*EXERCISE INSTRUCTIONS*. A faithful transcription of all the entries below is needed, without the pictures.

Front-end code edit data
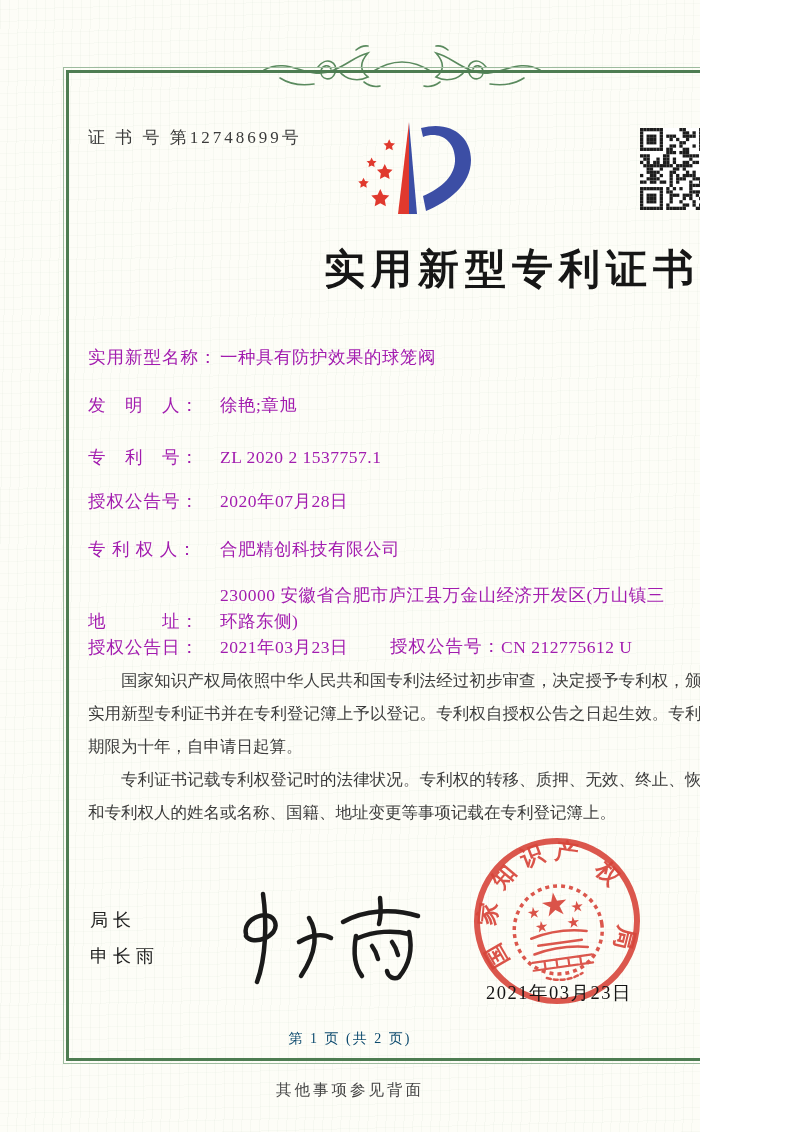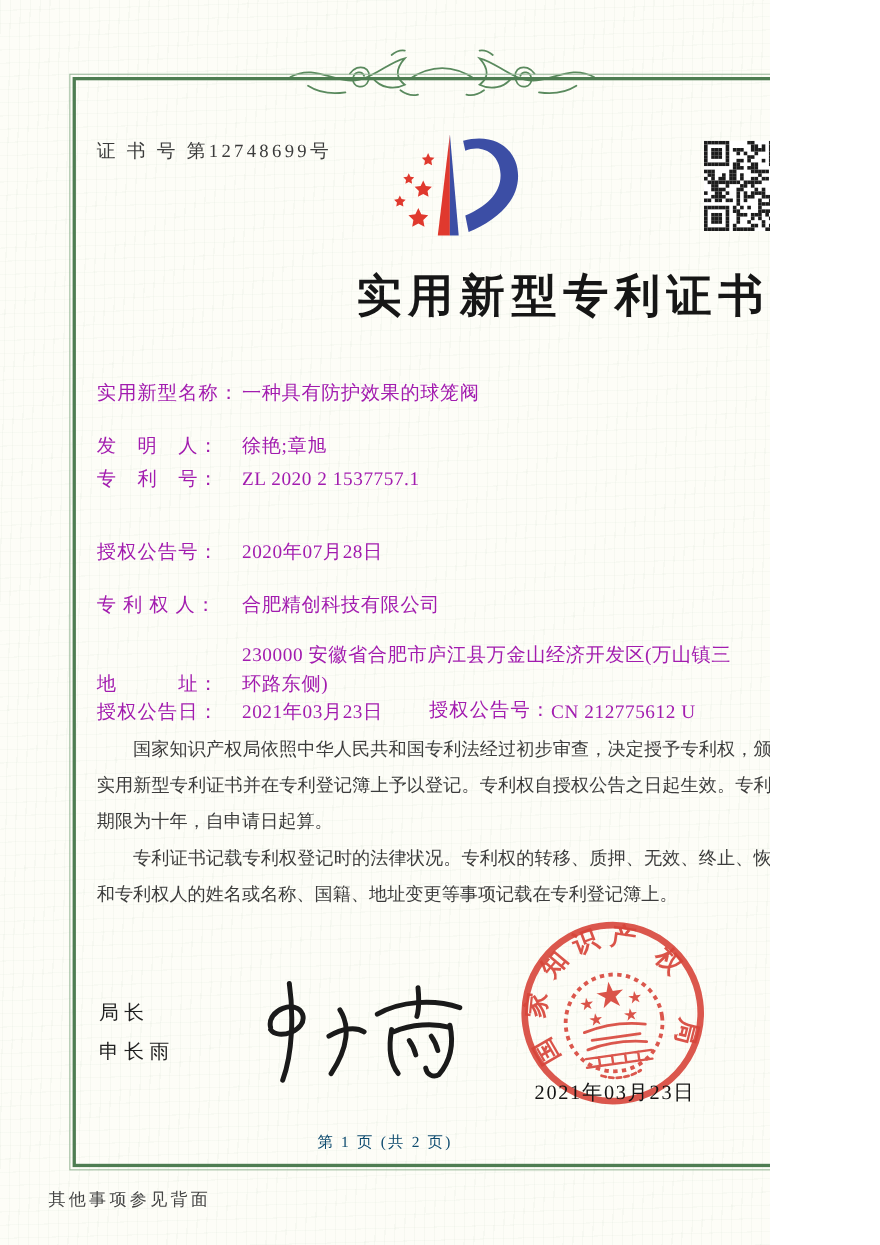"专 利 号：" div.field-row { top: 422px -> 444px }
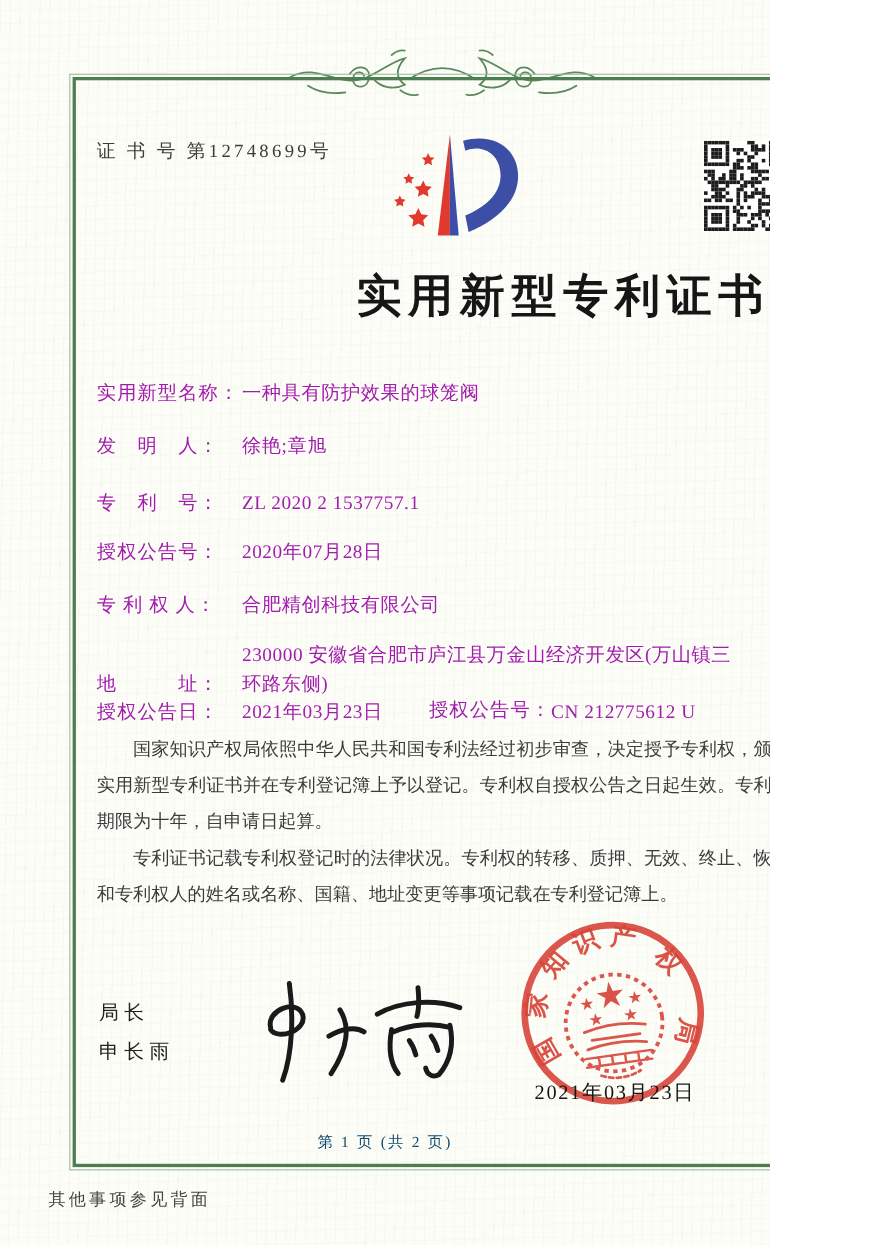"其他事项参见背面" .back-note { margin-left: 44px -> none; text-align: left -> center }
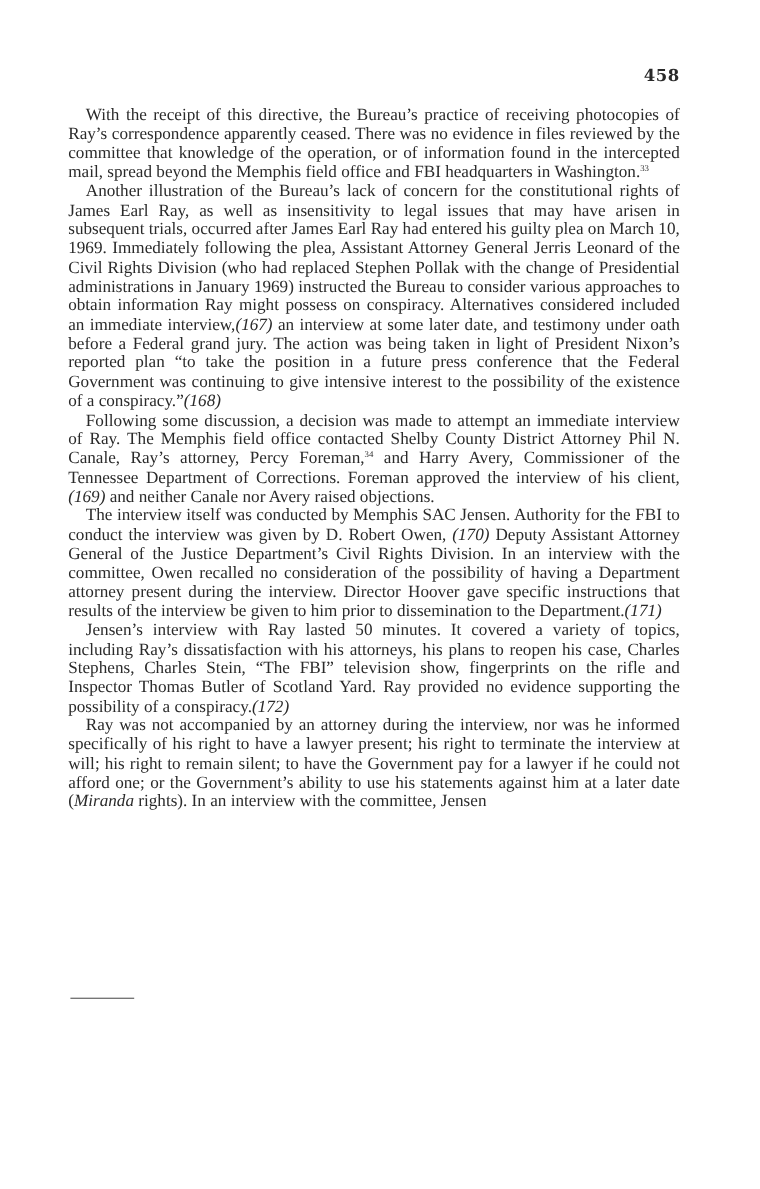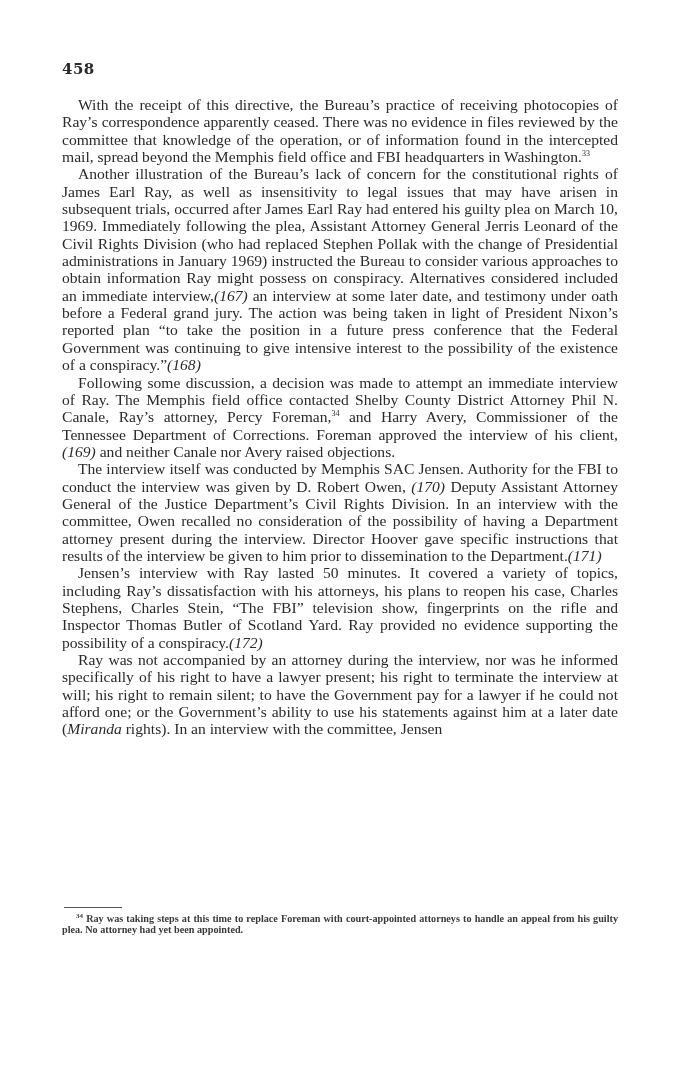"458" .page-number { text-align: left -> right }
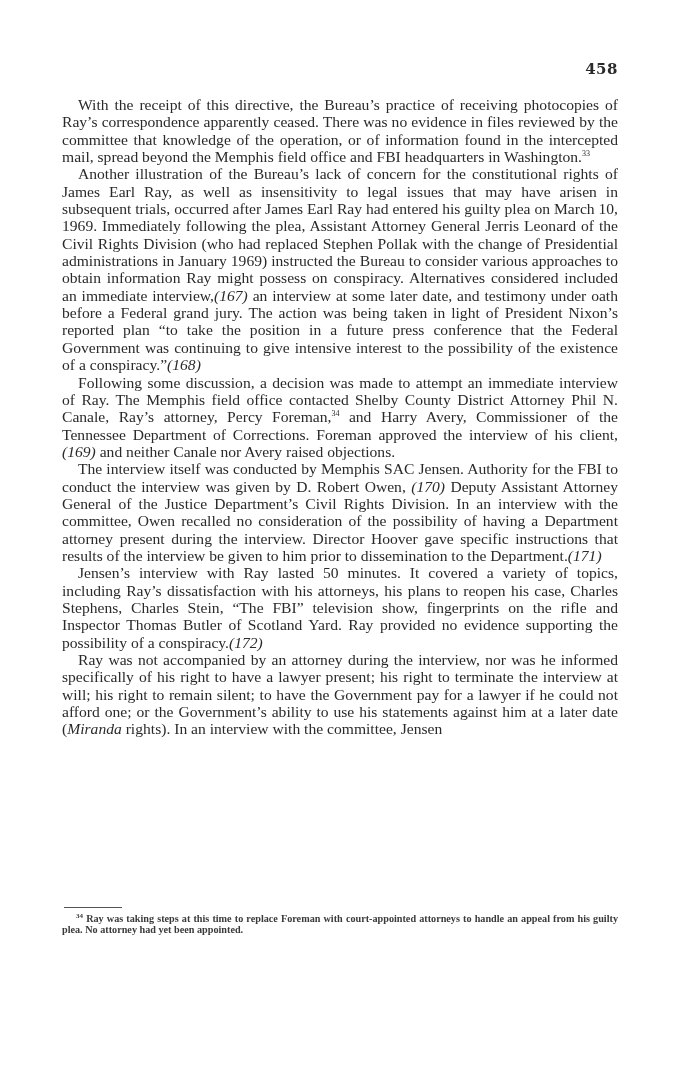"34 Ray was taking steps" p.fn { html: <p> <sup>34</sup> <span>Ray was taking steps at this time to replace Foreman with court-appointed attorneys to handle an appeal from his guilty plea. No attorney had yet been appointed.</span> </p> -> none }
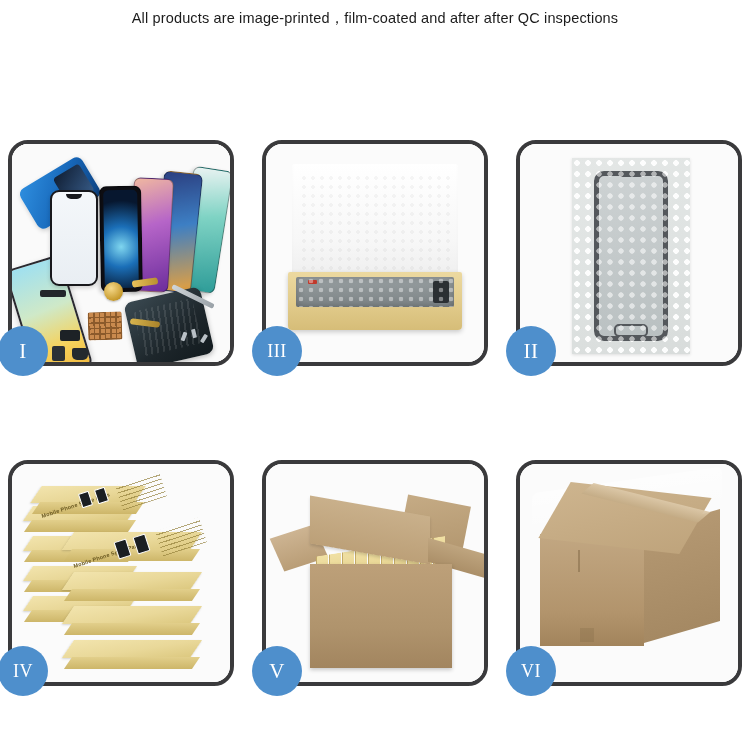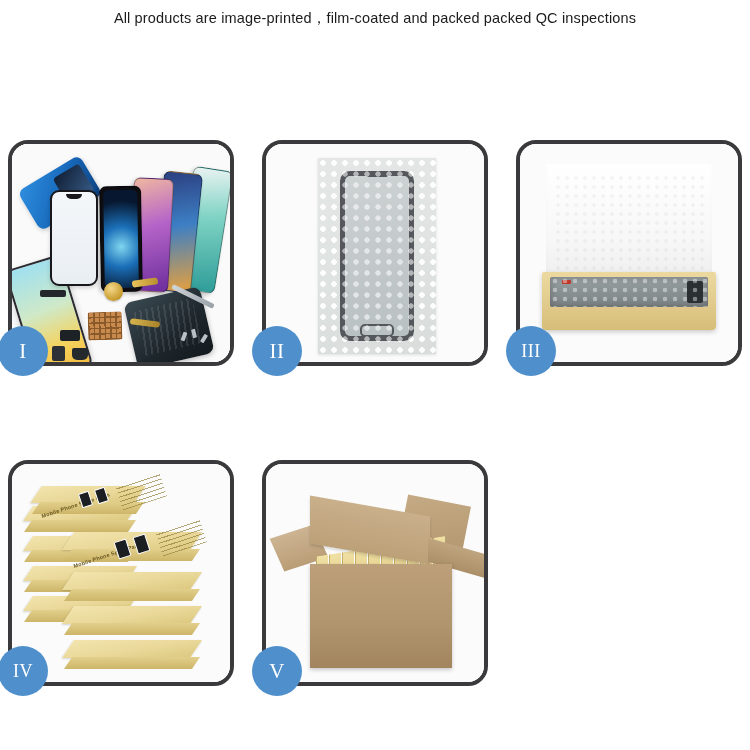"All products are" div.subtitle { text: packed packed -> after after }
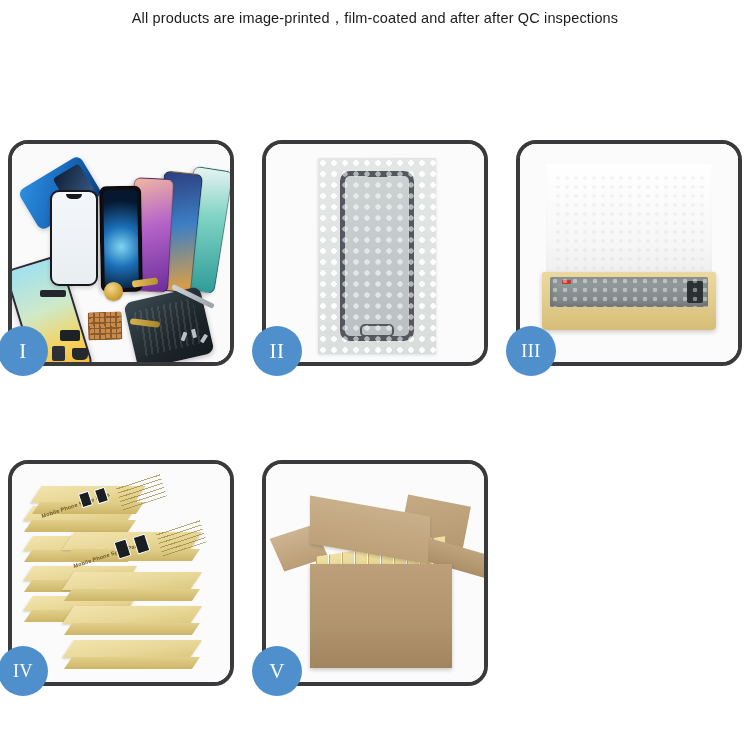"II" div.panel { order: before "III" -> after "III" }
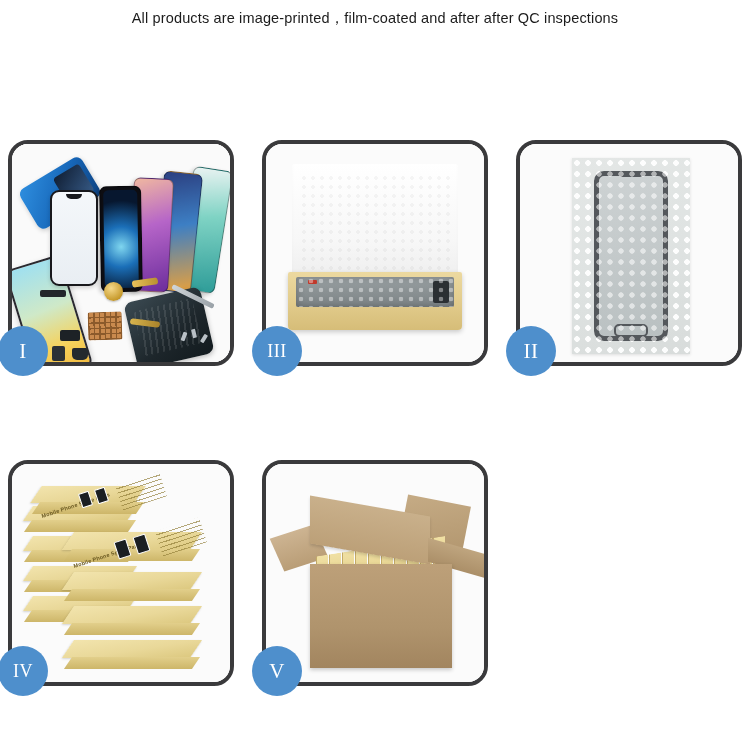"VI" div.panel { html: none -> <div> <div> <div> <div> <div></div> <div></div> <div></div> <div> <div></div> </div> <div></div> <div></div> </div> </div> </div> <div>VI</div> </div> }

*TASK OUTPUT*.
"专 利 号：" div.field-row { top: 422px -> 444px }
"其他事项参见背面" .back-note { margin-left: 44px -> none; text-align: left -> center }
"458" .page-number { text-align: left -> right }
"34 Ray was taking steps" p.fn { html: <p> <sup>34</sup> <span>Ray was taking steps at this time to replace Foreman with court-appointed attorneys to handle an appeal from his guilty plea. No attorney had yet been appointed.</span> </p> -> none }
"All products are" div.subtitle { text: packed packed -> after after }
"II" div.panel { order: before "III" -> after "III" }
"VI" div.panel { html: none -> <div> <div> <div> <div> <div></div> <div></div> <div></div> <div> <div></div> </div> <div></div> <div></div> </div> </div> </div> <div>VI</div> </div> }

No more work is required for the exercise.